In its plan sent to CITES, the Government of Mexico promised to use radars, “redouble surveillance” and “plant” more blockades. These are concrete, but for the international organization, more measures were needed to prevent illegal fishermen from entering the entire refuge area in general. Foreign Affairs also aimed to control the ports and airports so that the totoaba crop could not be removed from the country: “It is important to point out that in the problem of illegal totoaba trafficking there is an international co-responsibility of transit and destination countries. Likewise, it is necessary to comply with the offer of CITES to finance studies in attention to the Upper Gulf of California”.

The sanction will remain in force until the plan of the Mexican Government seems appropriate to the international organization. The economic consequences can be millions. “CITES sanctions represent an embargo of catastrophic proportions, never seen before both for trade and for our international image,” argues Ernesto Zazueta, president of the Association of Zoos, Hatcheries and Aquariums of Mexico.

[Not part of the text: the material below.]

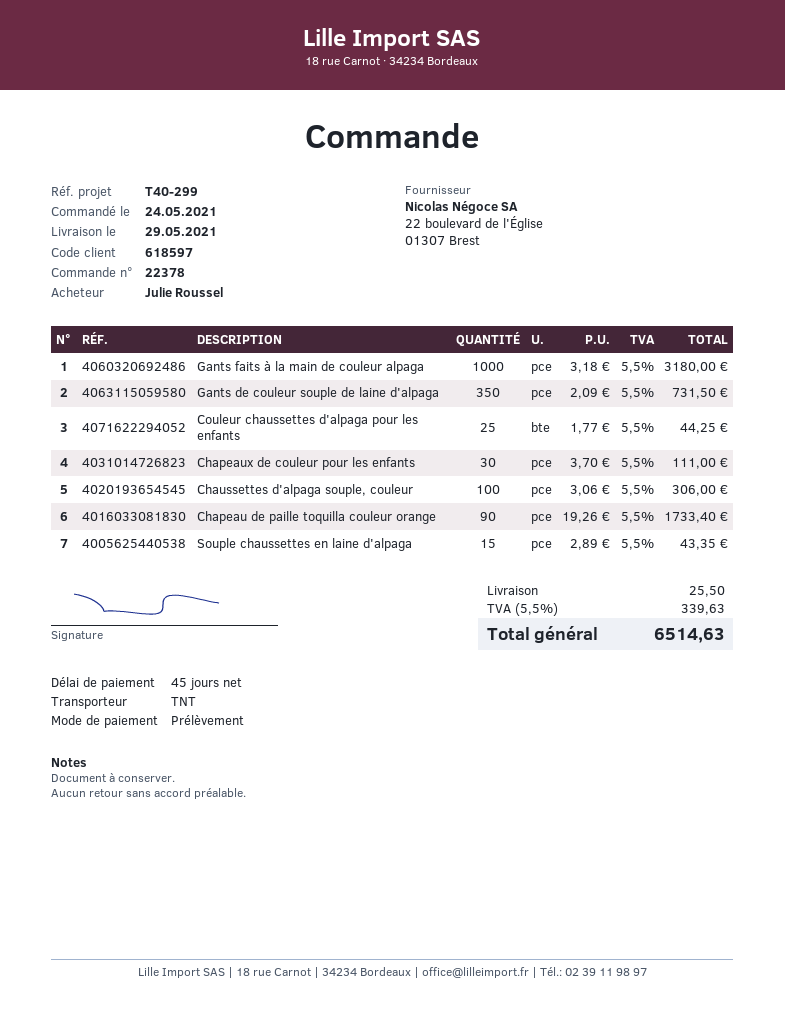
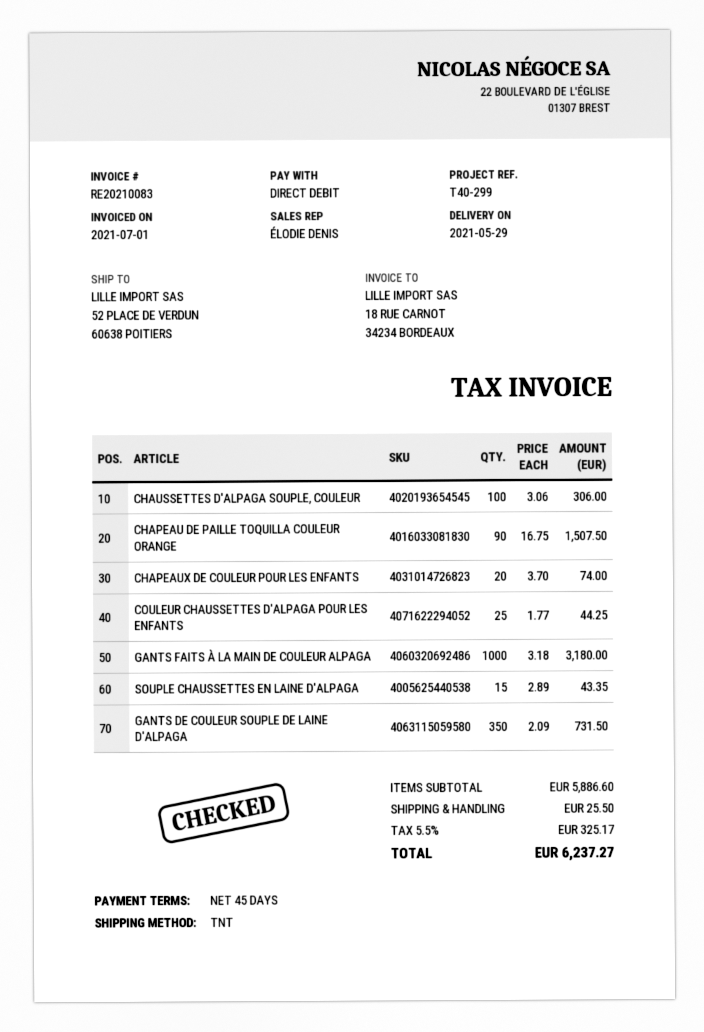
Chapeaux de couleur pour les enfants: 30 x 3.70 = 111.00 -> 20 x 3.70 = 74.00
Chapeau de paille toquilla couleur orange: 90 x 19.26 = 1733.40 -> 90 x 16.75 = 1507.50
tax: 5.5% = 339.63 -> 5.5% = 325.17
total: 6514.63 -> 6237.27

The organization gives an example to the candelilla, a plant that grows in the deserts of Coahuila and that only exists in Mexico, highly demanded in the cosmetic, ballistics, and aeronautical industries. “Many communities in the north in extreme poverty depend on it,” says the association. In addition, it also gives an example of the impact for the Guanajuato fur industry or for the musical instruments industry, since there is “irreplaceable” wood that is within the species regulated by CITES. “As if that were not enough, the system of Management Units for the Conservation of Wildlife in Mexico has 38.8 million hectares under its sustainable management, which with this suspension of trade are at serious risk of collapsing, since the resources that they generated for their subsistence will disappear”, concludes Zazueta.